College Community Gathers to Kick Off Year of Black Excellence
The College community kicked off Swarthmore’s yearlong celebration of Black Excellence on Friday, with students, staff, and faculty packing Trotter Lawn to eat, laugh, and dance.
Hope and optimism for the year abounded, as powerful speeches were delivered by President Valerie Smith, Students of Caribbean Ancestry (SOCA) Co-President Joe Green ’21, Swarthmore Afro-American Student Society (SASS) Co-President Taylor Tucker ’20, Program Director for Black Studies and Associate Professor of English Anthony Foy, Associate Dean and Director of the Black Cultural Center Dion Lewis, and longtime Environmental Services staff member Sharon Pierce.
President Smith opened the day's remarks by stating that Celebrating Black Excellence at Swarthmore was conceived as a way of acknowledging the versatility, power, and contributions of Black faculty, staff, students, and alumni at Swarthmore. "Throughout the year, I hope we will all reflect honestly on the College’s struggles to realize its ideals of equity and inclusion," she said.
Green echoed those sentiments, saying, “This year, we must look to lift up those Black voices that have been silenced and ignored and give them the attention and credit they deserve.”
Tucker emphasized the potential for positive change borne out of the year's events. "I know that peoples' hearts and minds cannot be fully transformed within a school year," she said, "but my sincerest hope is that this year of celebration is a year of intentional learning and overall growth."
Foy reflected on the purpose of Black Studies by examining the life of abolitionist Frederick Douglass. "We cannot be free until we become the subjects of our own stories, not simply the objects of others' texts," said Foy, echoing Douglass' words.
Lewis spoke about the connection between the past and present, saying "Students, faculty, and staff of African descent on predominantly white campuses still face challenges similar to those of the late 1960s. As we look to the future, we must create initiatives that engage in conversation and fully see each other for the identities we possess."
“I'm representing EVS day and night shift,” said longtime staff member Sharon Pierce, who rounded out the afternoon's speeches. “I want to also do a shout out for Learning for Life,” a program that links students and staff members that turned 20 this year. “It has been my baby and I wouldn’t have survived without it,” she said before recounting connections she made by hosting radio shows with students.
The catered event, which included two dessert-focused food trucks, allowed all members of the campus community to enjoy the festivities.
“Dining Services never closes, something is always open. This is the first time we’re all honestly included,” said Michelle Hartel, of the Kohlberg Coffee Bar, noting this is the first time she could recall all four dining facilities being closed at the same time for an event.

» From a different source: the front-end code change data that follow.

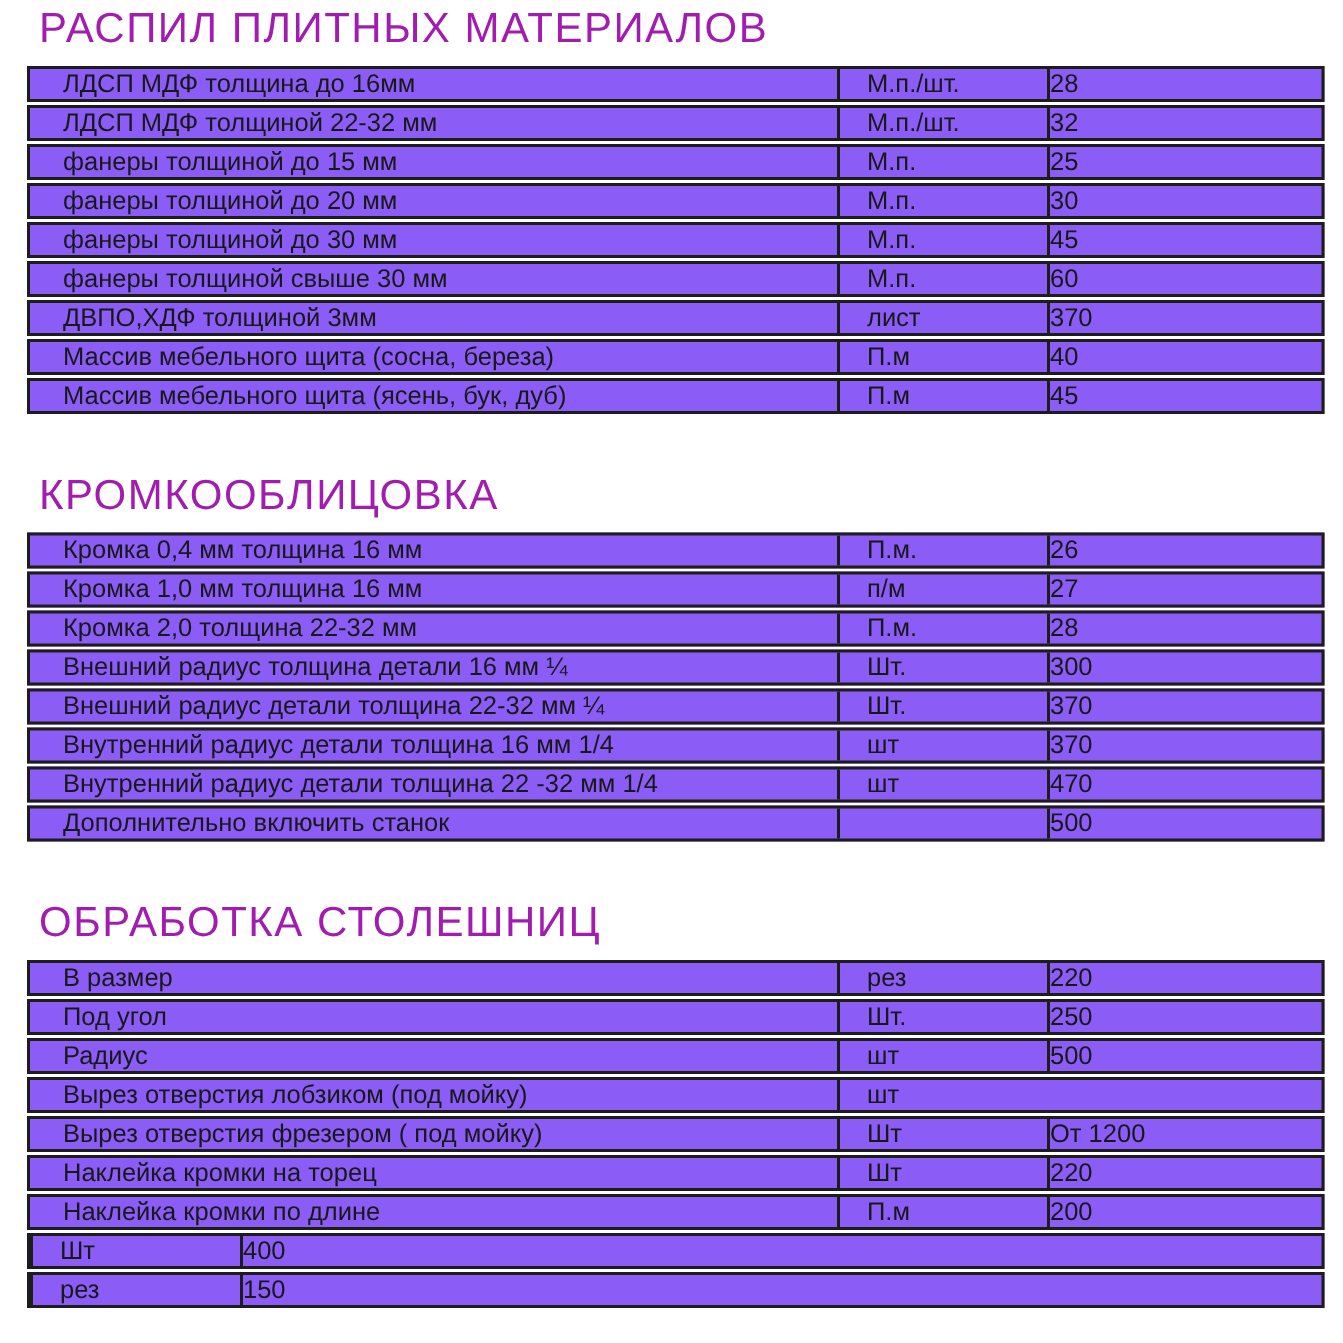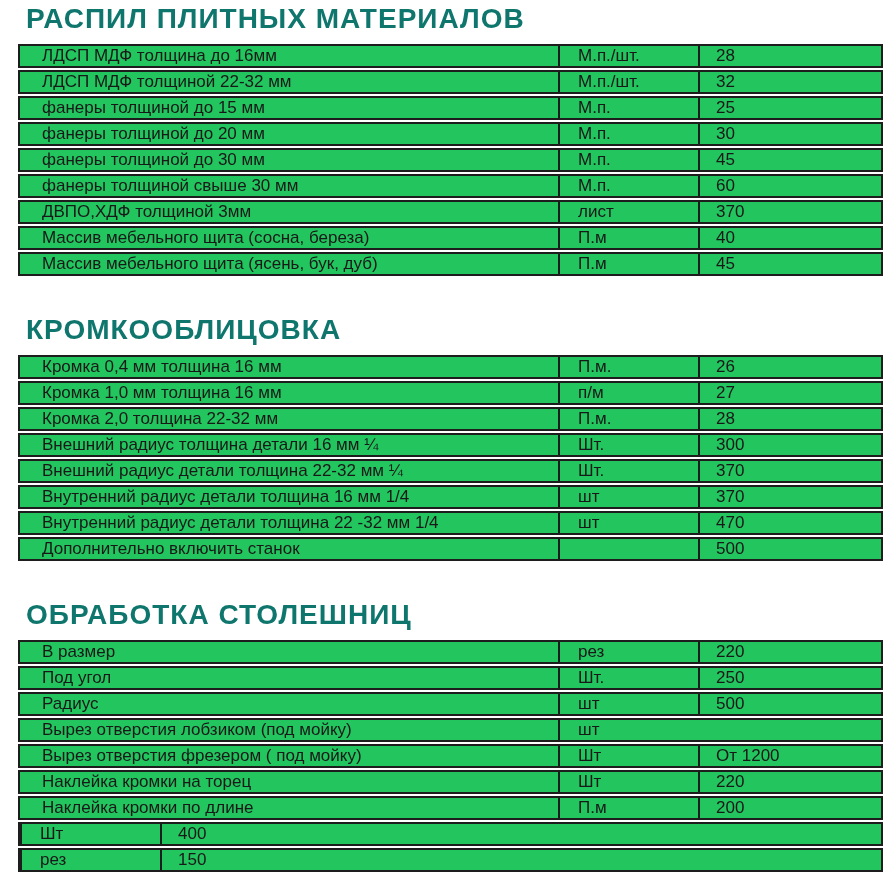"РАСПИЛ ПЛИТНЫХ МАТЕРИАЛОВ" .section-title { color: #0f766e -> #a21caf; font-weight: 700 -> 400 }
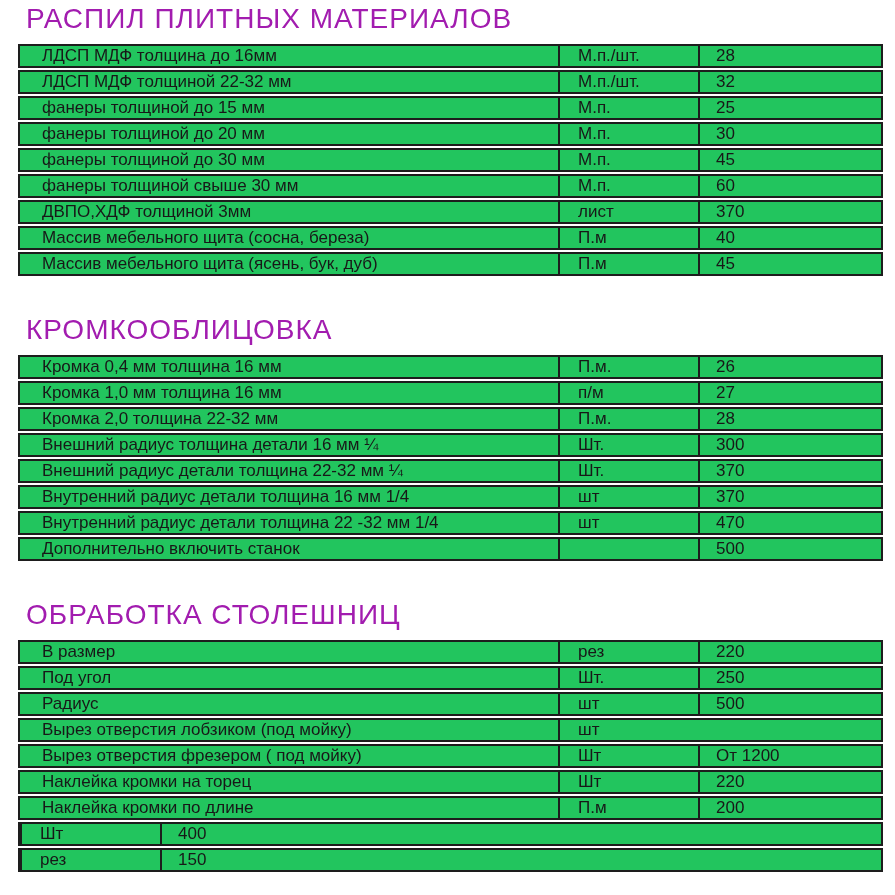"ЛДСП МДФ толщина до 16мм" .table-row { background: #22c55e -> #8b5cf6 }
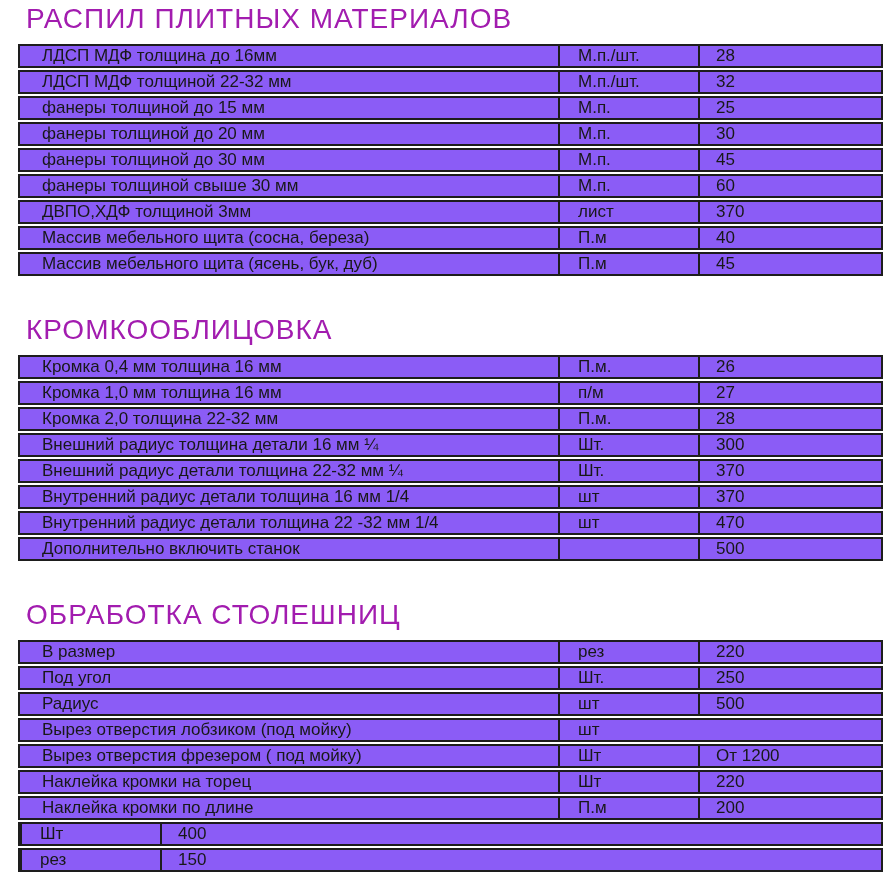"28" .cell.price { padding-left: 16px -> none }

Students did not regret the closure of dining facilities for the event either, as many complimented the popsicles, potato salad, and sandwiches. Lijia Liu ’20, an economics and mathematics major from Singapore, praised the quality and variety of food, calling it all delicious. More importantly, she stated she “appreciated how Swarthmore often hosts events to promote diversity and inclusion, especially for the staff who keep the school running.”